How a Friend Who Died Before I Met Her Taught Me That Compassion Never Dies

 by Jen Braaksma, Ottawa, Canada

The first time I met Betsy Pauly, she was wrestling a half-wild dog down a Dallas sidewalk with nothing but a pair of pantyhose.

At least, that’s how it felt reading her words. She’d been dead for five years by then, but on the page, this dedicated animal welfare advocate who could never say no to a stray dog or cat was unmistakably alive, boisterous, funny, and endlessly patient with creatures the world had discarded.

Through her stories, Betsy dragged me into her world —metaphorical pantyhose around the neck and all— and showed me that real compassion is rarely convenient, often messy, and asks the hardest question of all: Can I really walk the talk?

I’d been hired to edit her manuscript posthumously. As I worked on Betsy’s stories about never giving up on a cat when it seemed like nothing else could be done, about hunkering outside on cold, bleak nights to lure out frightened, freezing kitties, bottle-feeding puppies at two in the morning, or waking pinned to her bed by eleven cats, a vivid picture formed in my mind of her self-proclaimed “Temple of the Holy Hairballs.” 

Her voice was so vivid, her devotion so total, that I found myself catching her way of seeing the world. Her compassion was contagious.

I became enamored with Betsy herself. I came to feel like I knew Betsy. I came to feel that we were friends. I mean, who wouldn’t want to be BFFs with someone whose gravestone reads, “Sure Had Fun. Spay Your Pets.”

How Betsy’s Compassion Became Contagious

The first thing that struck me was her humor. Her stories about rescuing defenseless animals often touched on heartbreak and pain, but she always managed to find a way for the absurd to meet tenderness at once, finding comedy in tragedy.

I’m not a big animal person, but her laughter made room for empathy. I laughed with her, then found myself caring about every animal she wrote about, long after I’d closed the page.

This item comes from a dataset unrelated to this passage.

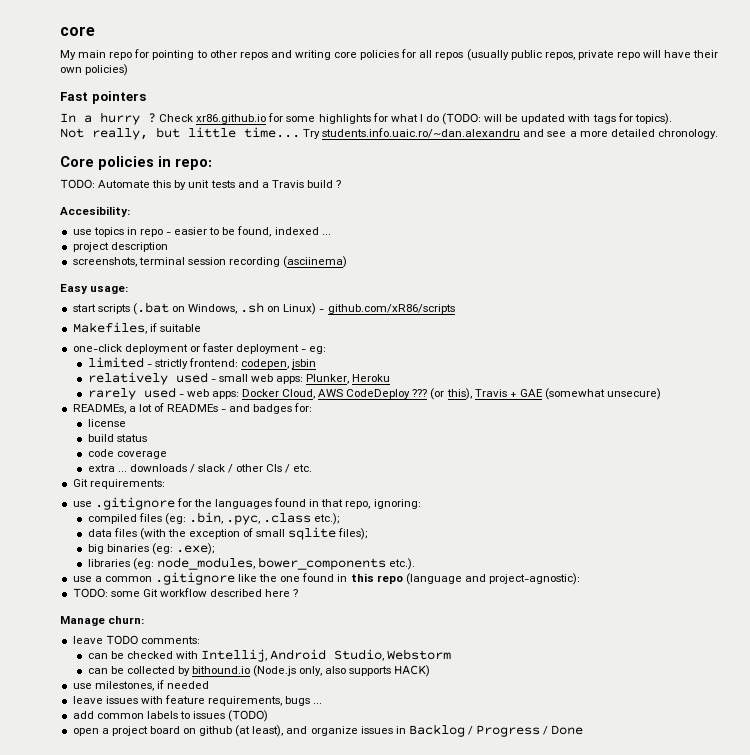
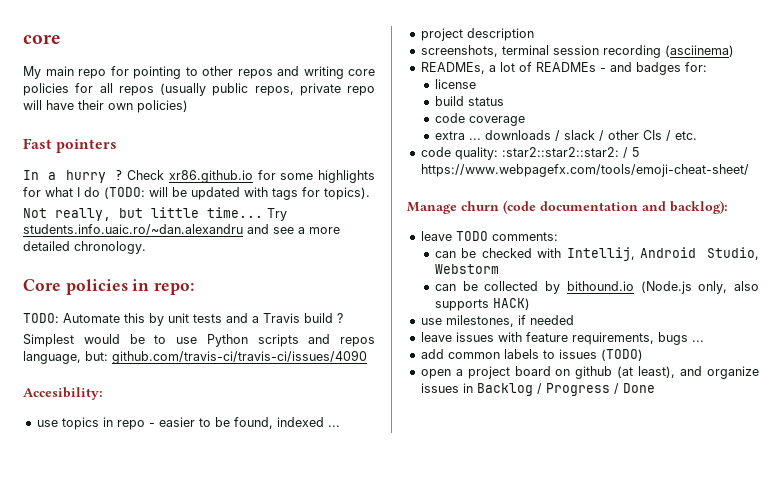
(342, 184) none -> [23,334,375,347] [23,350,367,364] // Simplest would be to use Python scripts and repos language, but: github.com/travis-ci/travis-ci/issues/4090
[60,284,129,294] [72,302,455,315] [72,322,201,334] [72,343,327,354] [87,357,317,369] [87,372,391,385] [87,387,662,400] // Easy usage: // start scripts (.bat on Windows, .sh on Linux) - github.com/xR86/scripts // Makefiles, if suitable // one-click deployment or faster deployment - eg: // limited - strictly frontend: codepen, jsbin // relatively used - small web apps: Plunker, Heroku // rarely used - web apps: Docker Cloud, AWS CodeDeploy ??? (or this), Travis + GAE (somewhat unsecure) -> (734, 51) none
[72,479,165,489] [72,497,421,510] [87,512,340,525] [87,527,368,540] [87,543,214,555] [87,557,415,570] [72,572,581,585] [72,588,299,598] [60,616,145,626] Git requirements: // use .gitignore for the languages found in that repo, ignoring: // compiled files (eg: .bin, .pyc, .class etc.); // data files (with the exception of small sqlite files); // big binaries (eg: .exe); // libraries (eg: node_modules, bower_components etc.). // use a common .gitignore like the one found in this repo (language and project-agnostic): // TODO: some Git workflow described here ? // Manage churn: -> [420,147,639,160] [420,164,749,177] [407,200,728,214] code quality: :star2::star2::star2: / 5 https://www.webpagefx.com/tools/emoji-cheat-sheet/ // Manage churn (code documentation and backlog):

Then came the sense of proximity. The longer I spent with her writing, the more her compassion rubbed off on me. I began to notice the strays on my own street, the lonely neighbor, the student who just needed someone to wait them out. 

Take her story about Ginger, an alley cat who had been cared for by an elderly lady but, when her benefactor had to move, was left to fend for herself. Until Betsy conceded, she’d take Ginger in. Without her attention, Ginger would have probably died.

As I edited her pages, I kept wondering: Would I have taken in Ginger… waited out in the freezing night… offered to adopt six cats? I feared the answer would have been no. Instead, I realized it wasn’t about all of us rescuing every cat or dog or blind pigeon we came across. It was about all of us showing up with compassion when someone we could help was in need.

And then there was her husband, Chips. By insisting that Betsy’s words see the light of day, he became her messenger. He rescued her stories by contacting me to make sure they were shared with the world. Together, Chips and Betsy reminded me that when love is genuine, it keeps multiplying long after one half of it is gone.

Why Compassion Doesn’t End When a Life Does, it Simply Changes Form

Working on Betsy’s book, I came to see that her writing had become the vessel for her compassion. She may no longer be here to cradle a trembling cat, but her words still do. They inspire others to do their part.

Reading her stories reminded us that compassion isn’t a fleeting emotion; it’s a way of moving through the world. Betsy reminds us that compassion never dies because it was never meant to. It doesn’t vanish; it changes form —from hand to hand, story to story, heart to heart.

Betsy Pauly, originally from Minneapolis, earned her degree in business before taking on the corporate world. She began painting professionally in 1986, then turned to writing in 2010. Over the years, Betsy rescued more than one hundred cats, at least ten dogs, and one blind pigeon. With her husband, Chips, she lived in Dallas, Texas, Carthage, Missouri, and Englewood, Florida, before her death in 2016.

Jen Braaksma

Jen Braaksma (www.jenbraaksma.com) is the co-author of Befriending Betsy and author of two young adult novels, Evangeline’s Heaven and Amaranth. A former journalist and high school English teacher, Jen is now a book coach who helps writers develop their stories. She lives with her husband (soulmates do exist!), two daughters (Best. Kids. Ever.) and her four cats (who know they’re in charge).